Assets Under Management Fall At Listed Hedge Fund Titan

Stephen Little Reporter London 7 May 2013

Assets Under Management Fall At Listed Hedge Fund Titan

Man Group, the world’s largest listed hedge fund business, reported funds under management fell from $57 billion to $54.8 billion for the first quarter.

Net outflows for the quarter were $3.7 billion, comprising sales of $2.5 billion and negative redemptions of $6.2 billion.

The firm saw foreign exchange movements of negative $1.6 billion, driven by the strengthening of the US dollar against the yen, euro and sterling. Other movements of $0.3 billion were driven by guaranteed product regears of $0.5 billion and partially offset by institutional product maturities and other movements of $0.2 billion

The firm posted a positive investment movement of $2.8 billion for the first three months and guaranteed product funds under management increased by $0.3 billion to $6 billion.
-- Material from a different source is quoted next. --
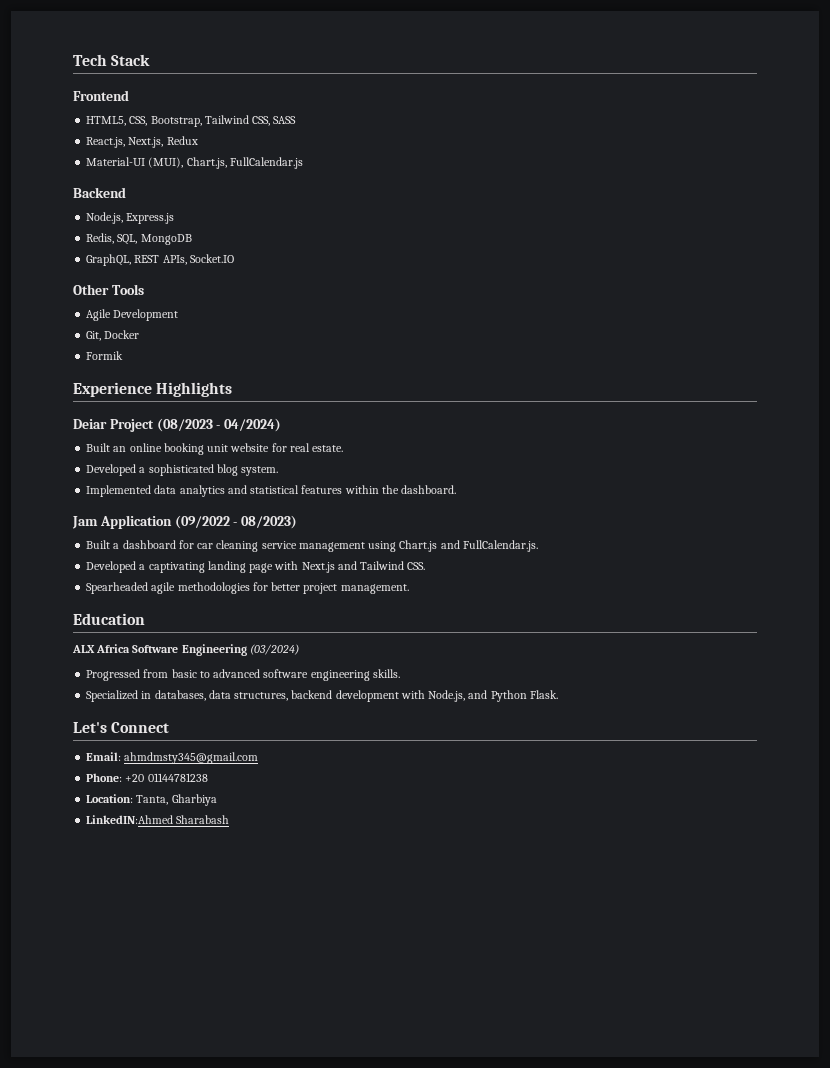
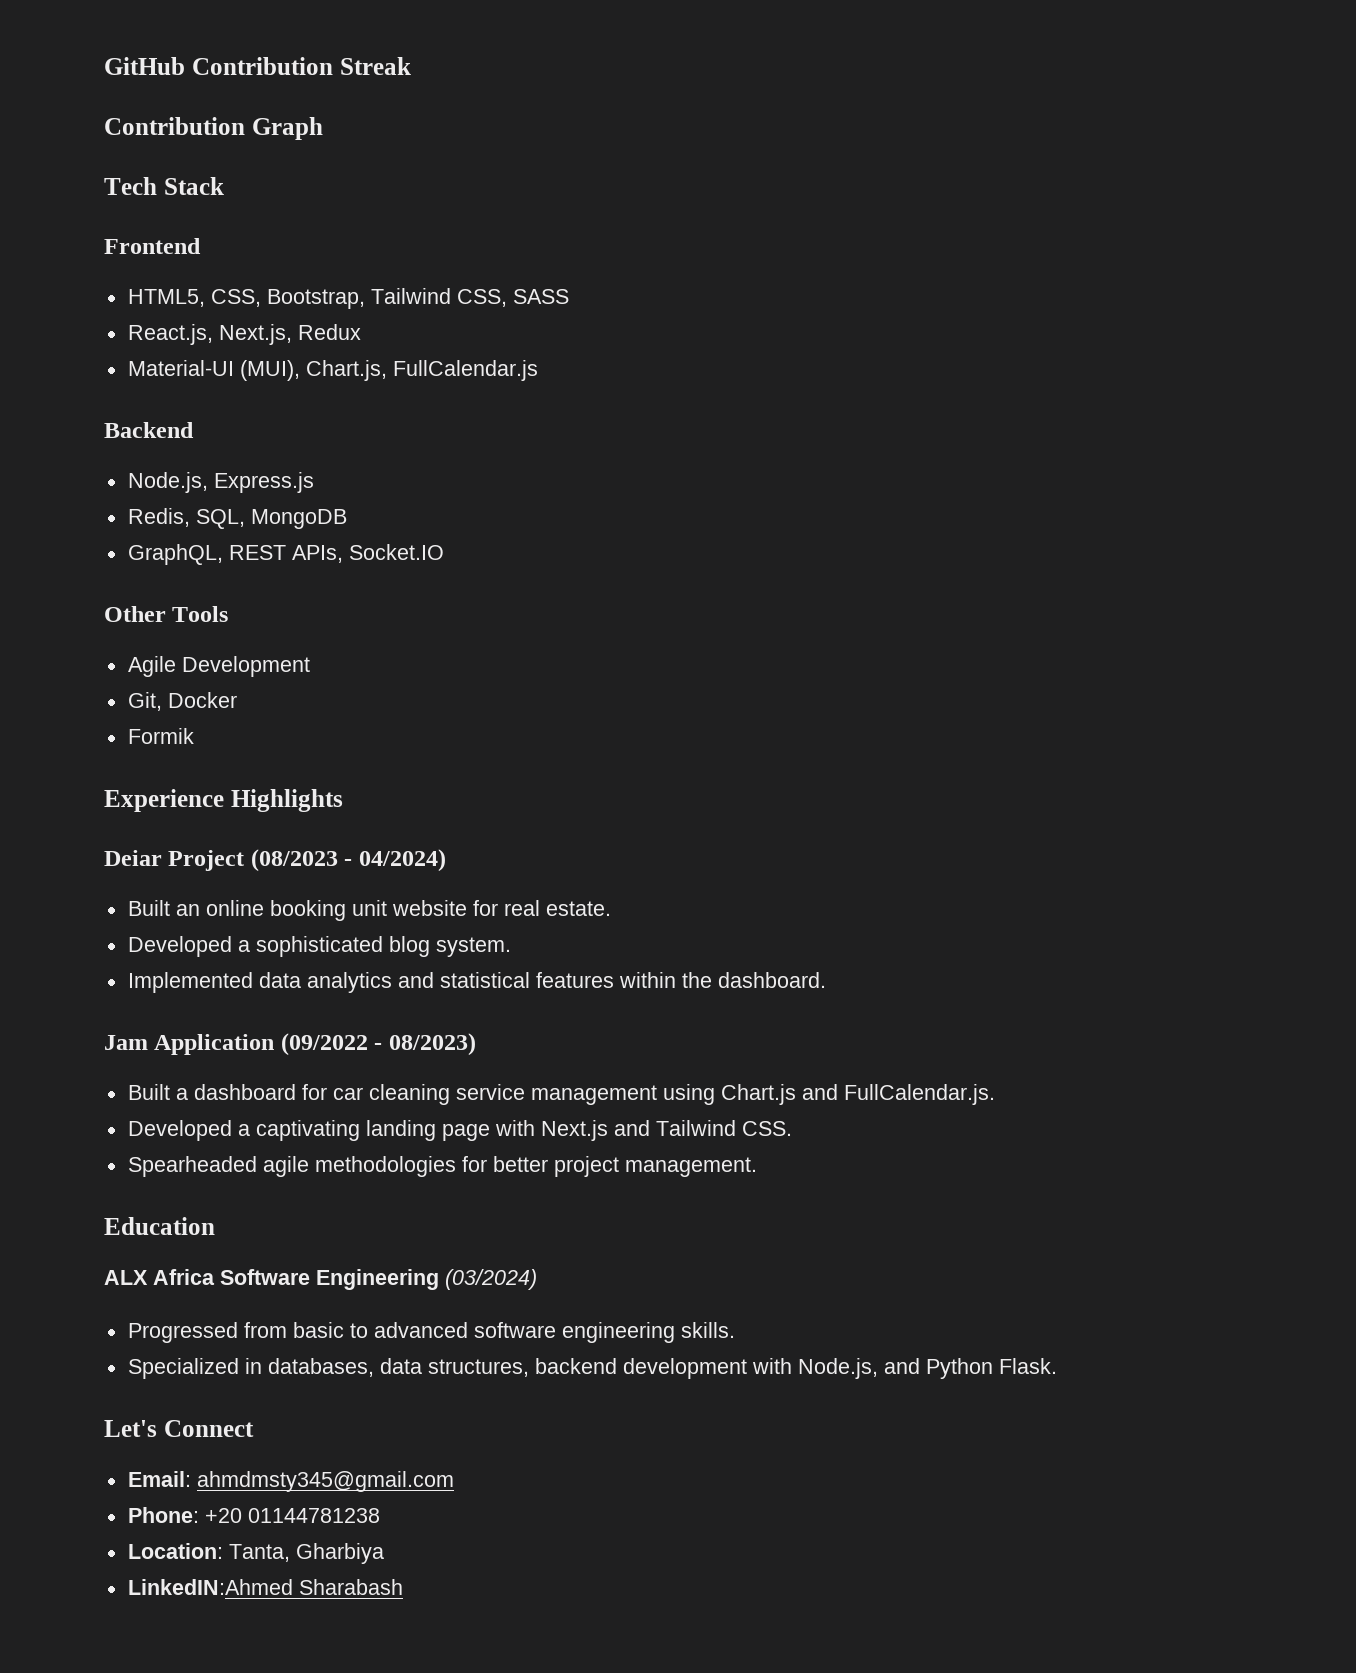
+ GitHub Contribution Streak
+ Contribution Graph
Manny Roman, the chief executive of Man Group, said the firm plans to buy back stock in order to reduce its $920 million surplus in capital.

This will reduce surplus capital by up to $470 million to make pre-tax interest savings of $78 million, leaving it with $450 million by January 2014, the firm said in a statement.

The repurchasing of debt to reduce surplus capital follows changes in the firms regulatory status last month. For more on this story, click here.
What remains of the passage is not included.